I recounted some of the things I’ll remember most from Wakarusa 2015 for a column that ran in Friday’s What’s Up! section. You can read the online version right now.
What will you remember most from Wakarusa 2015?
June 16th, 2015 at 2:21 pm
There was reason to get excited about Thunder on the Mountain. The country music festival debuted in 2013, then took a year off in 2014.
It was all for naught.
On Saturday (June 13), Organizers announced a cancelation, citing circumstances out of their control. What that means, I’m not sure. We’ve heard rumors, and we’re checking in to them.
But I do know there are disappointed fans, and they are upset even though refunds are headed their way. Staff intern Jaime Dunaway looked for answers yesterday. Read her story online, if you get the chance.
I understand there will be an alternative, impromptu festival (though much smaller) in its place at Byrd’s the weekend of June 26-28. I’ll provide updates soon.
What do you think about the cancelation?
June 16th, 2015 at 9:41 am
The Chicago indie pop outfit Dowsing will bring its current tour to The Lightbulb Club for a free show on Tuesday night (June 16). The quartet cites ’90s indie rock and emo as influences, as well as “geography” and “feelings.” Dowsing will be joined by Woozy, an experimental rock trio from New Orleans. The Fayetteville show begins at 9 p.m.

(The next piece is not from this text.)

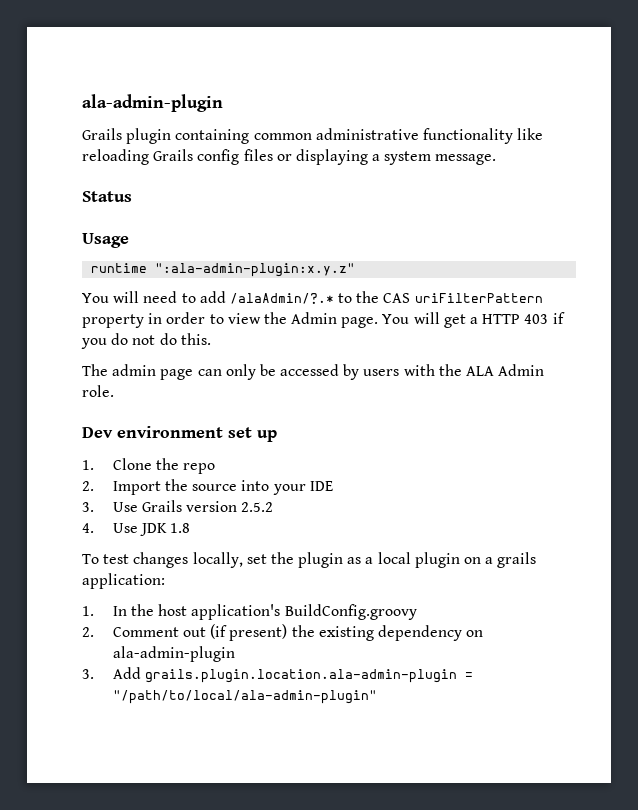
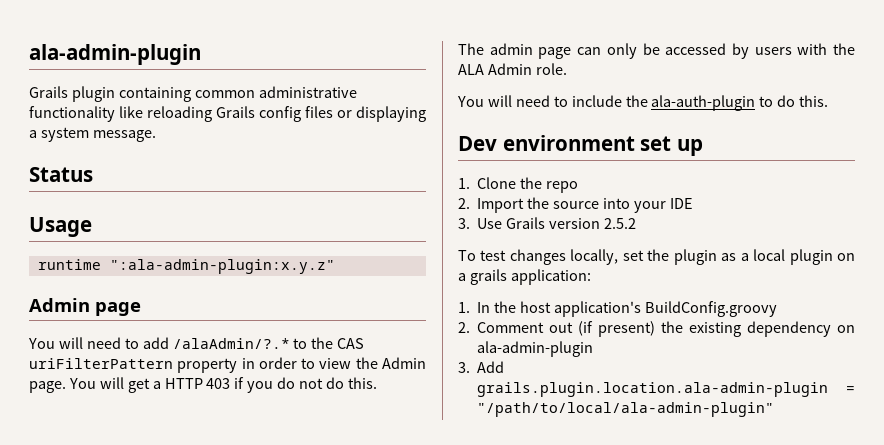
(356, 270) none -> [29,298,141,316] // Admin page
(114, 391) none -> [457,95,829,111] // You will need to include the ala-auth-plugin to do this.
[82,523,191,536] // 4. Use JDK 1.8 -> (636, 223) none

June 15th, 2015 at 2:29 pm
Pardon the sentimental start.
My sister got married Saturday night. She and her husband picked “One Great Mystery” by Lady Antebellum as their first song. They knew the song well; it obviously means something to them.
The song, on Lady Antebellum’s newest album, “747,” is sweet and it’s light and it talks of the hard-to-describe power of love. A pretty solid combo as far as wedding songs go, I’d say.
Sunday night (June 14), Lady Antebellum played at the Walmart Arkansas Music Pavilion in Rogers. They’ve had a busy week, playing at the CMT Awards (and picking up a win in the process), being selected as the first dance for my sister and brother-in-law and playing in Rogers.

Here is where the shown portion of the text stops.